WHAT IS NEEDED
Report every line of the records below that includes the string "methods".

DATA EXTRACTS
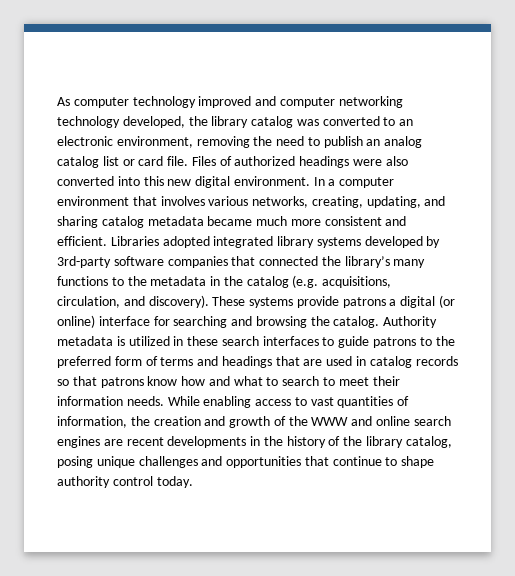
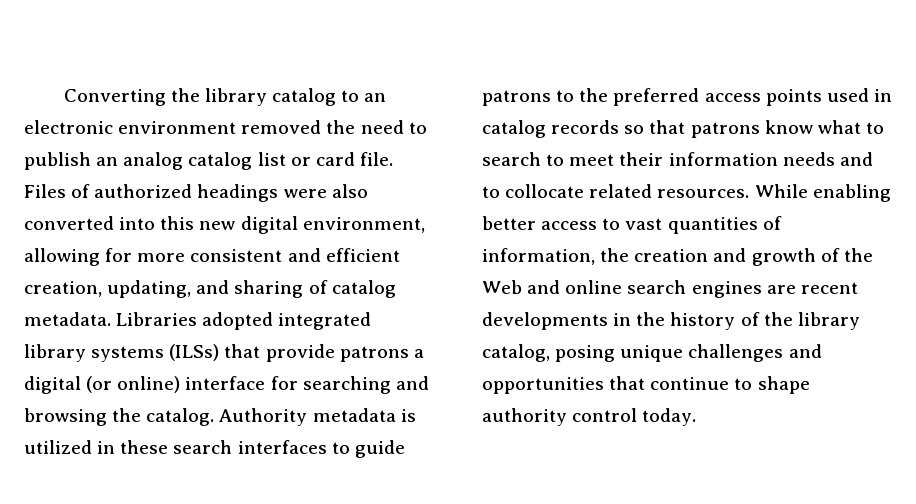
- As computer technology improved and computer networking technology developed, the library catalog was converted to an electronic environment, removing the need to publish an analog catalog list or card file.
+ Converting the library catalog to an electronic environment removed the need to publish an analog catalog list or card file.
- Files of authorized headings were also converted into this new digital environment. In a computer environment that involves various networks, creating, updating, and sharing catalog metadata became much more consistent and efficient.
+ Files of authorized headings were also converted into this new digital environment, allowing for more consistent and efficient creation, updating, and sharing of catalog metadata.
- Libraries adopted integrated library systems developed by 3rd-party software companies that connected the library’s many functions to the metadata in the catalog (e.g. acquisitions, circulation, and discovery). These systems provide patrons a digital (or online) interface for searching and browsing the catalog.
+ Libraries adopted integrated library systems (ILSs) that provide patrons a digital (or online) interface for searching and browsing the catalog.
- Authority metadata is utilized in these search interfaces to guide patrons to the preferred form of terms and headings that are used in catalog records so that patrons know how and what to search to meet their information needs.
+ Authority metadata is utilized in these search interfaces to guide patrons to the preferred access points used in catalog records so that patrons know what to search to meet their information needs and to collocate related resources.
- While enabling access to vast quantities of information, the creation and growth of the WWW and online search engines are recent developments in the history of the library catalog, posing unique challenges and opportunities that continue to shape authority control today.
+ While enabling better access to vast quantities of information, the creation and growth of the Web and online search engines are recent developments in the history of the library catalog, posing unique challenges and opportunities that continue to shape authority control today.

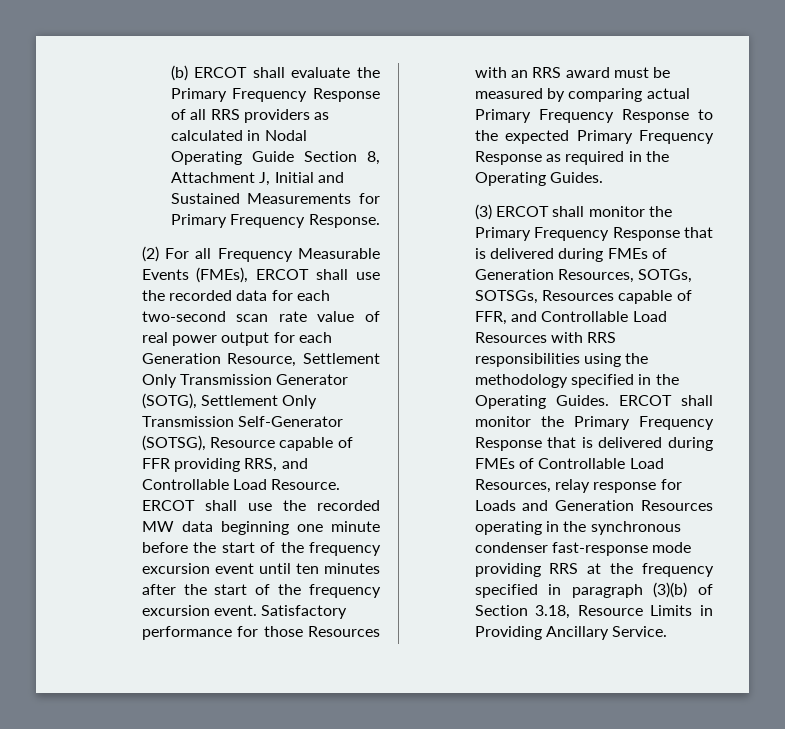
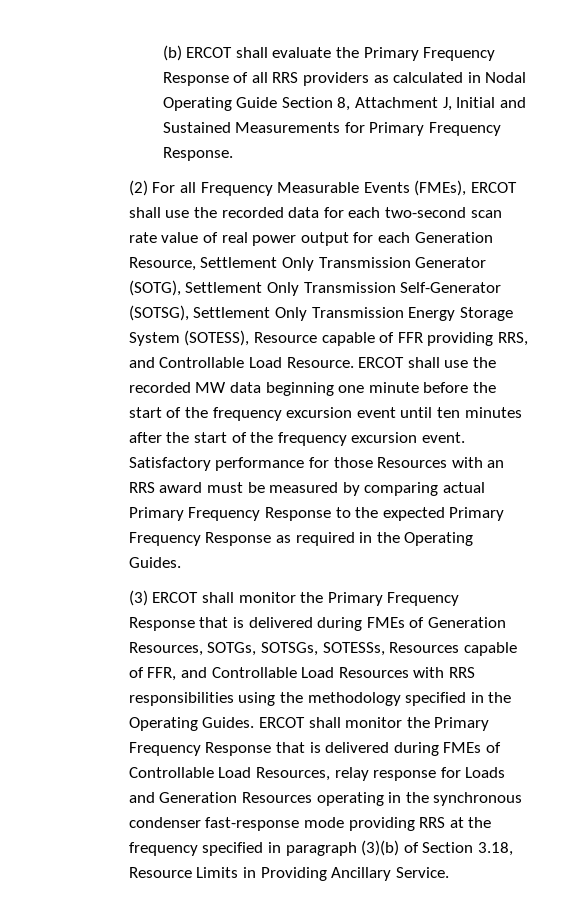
- (2) For all Frequency Measurable Events (FMEs), ERCOT shall use the recorded data for each two-second scan rate value of real power output for each Generation Resource, Settlement Only Transmission Generator (SOTG), Settlement Only Transmission Self-Generator (SOTSG), Resource capable of FFR providing RRS, and Controllable Load Resource.
+ (2) For all Frequency Measurable Events (FMEs), ERCOT shall use the recorded data for each two-second scan rate value of real power output for each Generation Resource, Settlement Only Transmission Generator (SOTG), Settlement Only Transmission Self-Generator (SOTSG), Settlement Only Transmission Energy Storage System (SOTESS), Resource capable of FFR providing RRS, and Controllable Load Resource.
- (3) ERCOT shall monitor the Primary Frequency Response that is delivered during FMEs of Generation Resources, SOTGs, SOTSGs, Resources capable of FFR, and Controllable Load Resources with RRS responsibilities using the methodology specified in the Operating Guides.
+ (3) ERCOT shall monitor the Primary Frequency Response that is delivered during FMEs of Generation Resources, SOTGs, SOTSGs, SOTESSs, Resources capable of FFR, and Controllable Load Resources with RRS responsibilities using the methodology specified in the Operating Guides.

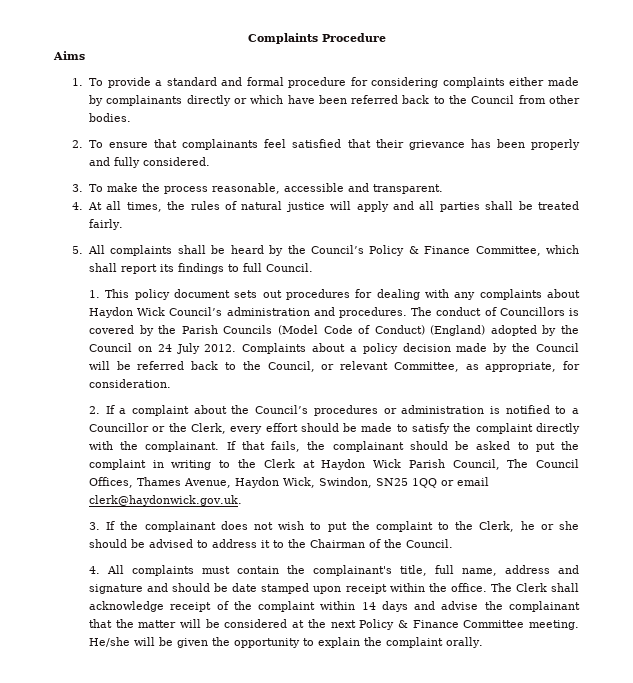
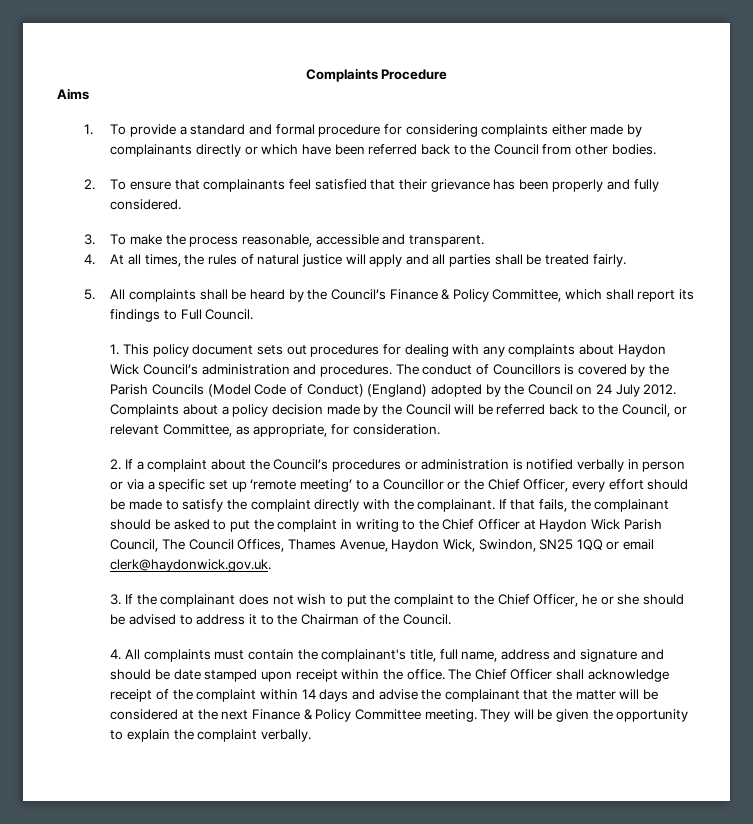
- 5. All complaints shall be heard by the Council’s Policy & Finance Committee, which shall report its findings to full Council.
+ 5. All complaints shall be heard by the Council’s Finance & Policy Committee, which shall report its findings to Full Council.
- 2. If a complaint about the Council’s procedures or administration is notified to a Councillor or the Clerk, every effort should be made to satisfy the complaint directly with the complainant.
+ 2. If a complaint about the Council’s procedures or administration is notified verbally in person or via a specific set up ‘remote meeting’ to a Councillor or the Chief Officer, every effort should be made to satisfy the complaint directly with the complainant.
- If that fails, the complainant should be asked to put the complaint in writing to the Clerk at Haydon Wick Parish Council, The Council Offices, Thames Avenue, Haydon Wick, Swindon, SN25 1QQ or email clerk@haydonwick.gov.uk.
+ If that fails, the complainant should be asked to put the complaint in writing to the Chief Officer at Haydon Wick Parish Council, The Council Offices, Thames Avenue, Haydon Wick, Swindon, SN25 1QQ or email clerk@haydonwick.gov.uk.
- 3. If the complainant does not wish to put the complaint to the Clerk, he or she should be advised to address it to the Chairman of the Council.
+ 3. If the complainant does not wish to put the complaint to the Chief Officer, he or she should be advised to address it to the Chairman of the Council.
- The Clerk shall acknowledge receipt of the complaint within 14 days and advise the complainant that the matter will be considered at the next Policy & Finance Committee meeting.
+ The Chief Officer shall acknowledge receipt of the complaint within 14 days and advise the complainant that the matter will be considered at the next Finance & Policy Committee meeting.
- He/she will be given the opportunity to explain the complaint orally.
+ They will be given the opportunity to explain the complaint verbally.

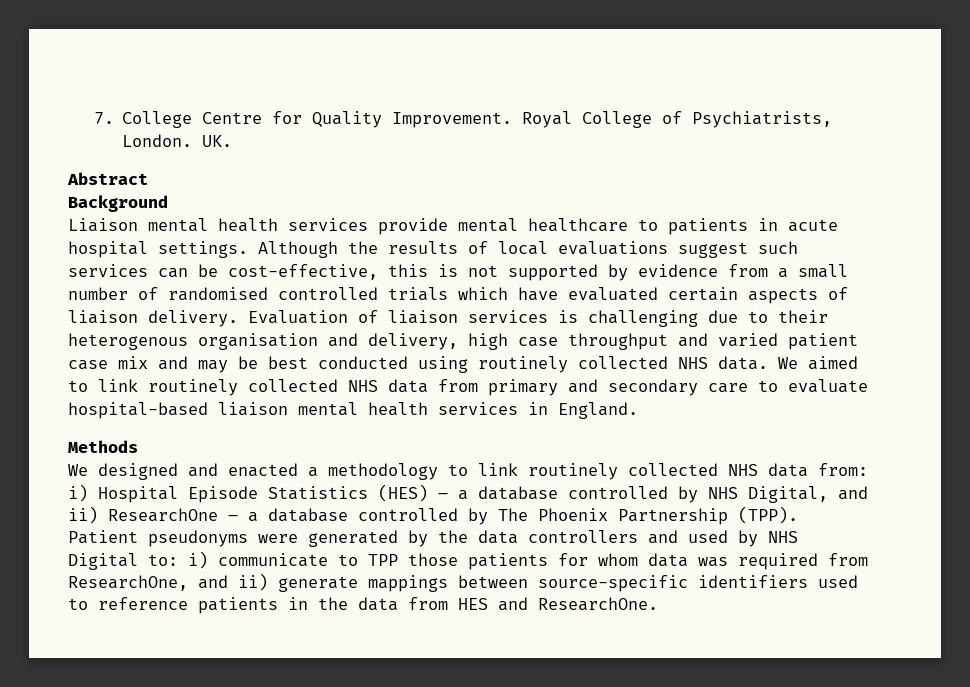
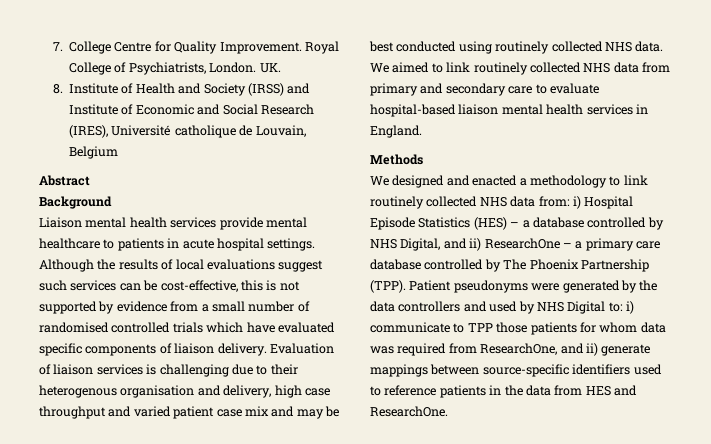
+ 8. Institute of Health and Society (IRSS) and Institute of Economic and Social Research (IRES), Université catholique de Louvain, Belgium
- Although the results of local evaluations suggest such services can be cost-effective, this is not supported by evidence from a small number of randomised controlled trials which have evaluated certain aspects of liaison delivery.
+ Although the results of local evaluations suggest such services can be cost-effective, this is not supported by evidence from a small number of randomised controlled trials which have evaluated specific components of liaison delivery.
- We designed and enacted a methodology to link routinely collected NHS data from: i) Hospital Episode Statistics (HES) – a database controlled by NHS Digital, and ii) ResearchOne – a database controlled by The Phoenix Partnership (TPP).
+ We designed and enacted a methodology to link routinely collected NHS data from: i) Hospital Episode Statistics (HES) – a database controlled by NHS Digital, and ii) ResearchOne – a primary care database controlled by The Phoenix Partnership (TPP).

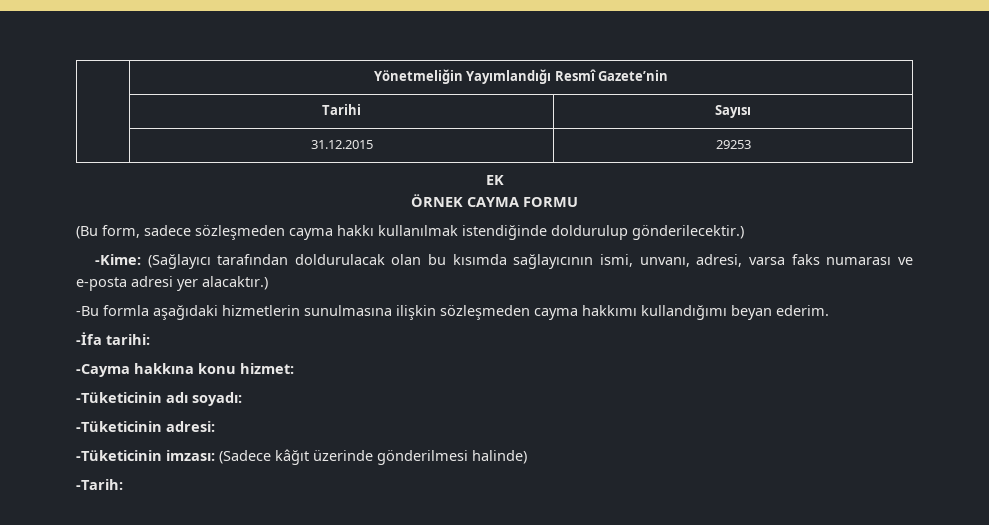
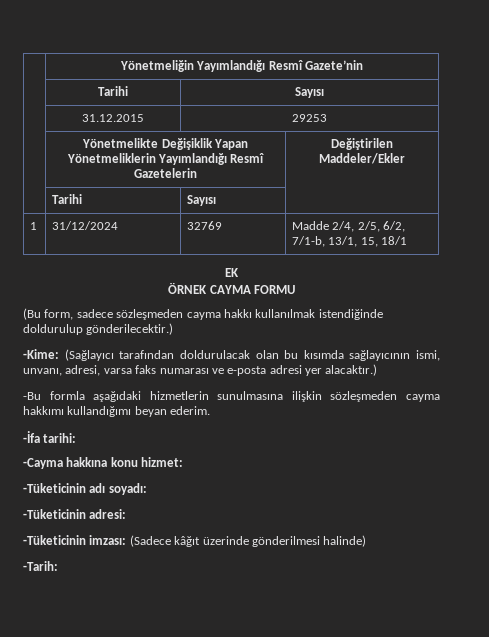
+ | Yönetmelikte Değişiklik Yapan Yönetmeliklerin Yayımlandığı Resmî Gazetelerin | Değiştirilen Maddeler/Ekler
+ | Tarihi | Sayısı |
+ 1 | 31/12/2024 | 32769 | Madde 2/4, 2/5, 6/2, 7/1-b, 13/1, 15, 18/1

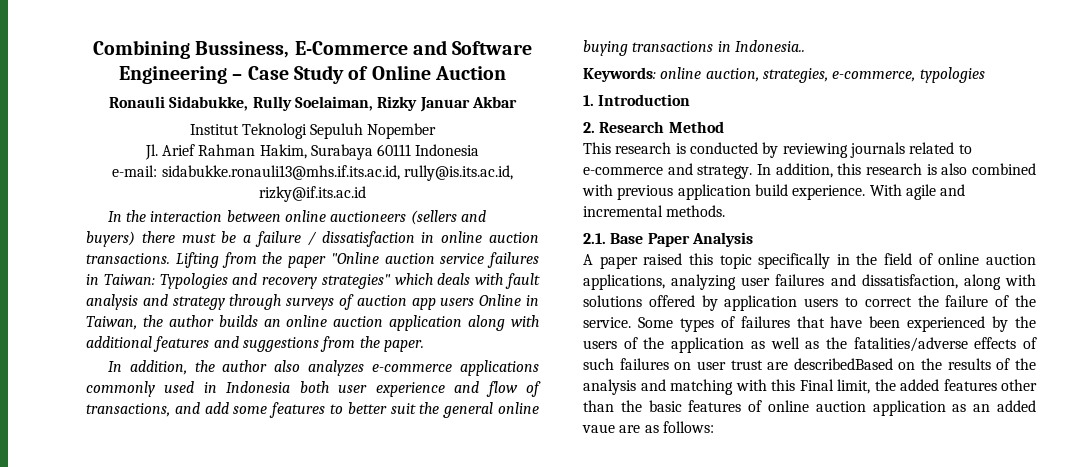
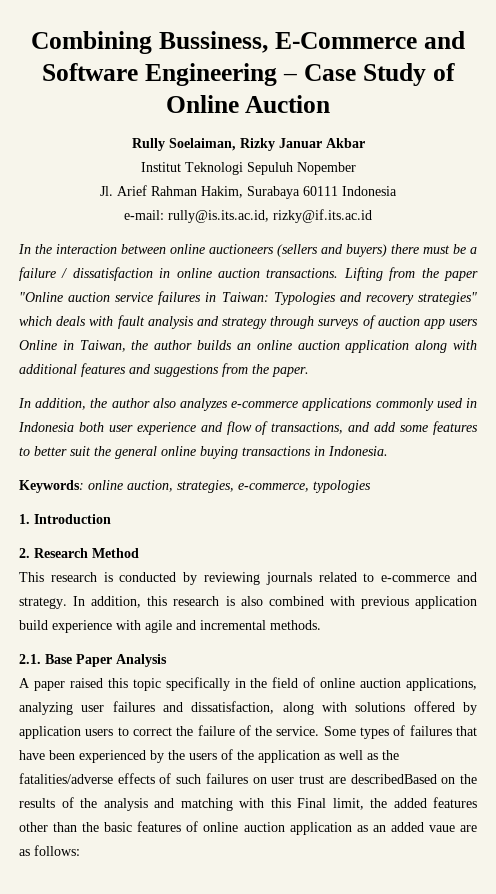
- Ronauli Sidabukke, Rully Soelaiman, Rizky Januar Akbar
+ Rully Soelaiman, Rizky Januar Akbar
- e-mail: sidabukke.ronauli13@mhs.if.its.ac.id, rully@is.its.ac.id, rizky@if.its.ac.id
+ e-mail: rully@is.its.ac.id, rizky@if.its.ac.id
- In addition, the author also analyzes e-commerce applications commonly used in Indonesia both user experience and flow of transactions, and add some features to better suit the general online buying transactions in Indonesia..
+ In addition, the author also analyzes e-commerce applications commonly used in Indonesia both user experience and flow of transactions, and add some features to better suit the general online buying transactions in Indonesia.
- In addition, this research is also combined with previous application build experience. With agile and incremental methods.
+ In addition, this research is also combined with previous application build experience with agile and incremental methods.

PROBLEM SOLUTION
- In addition, this research is also combined with previous application build experience. With agile and incremental methods.
+ In addition, this research is also combined with previous application build experience with agile and incremental methods.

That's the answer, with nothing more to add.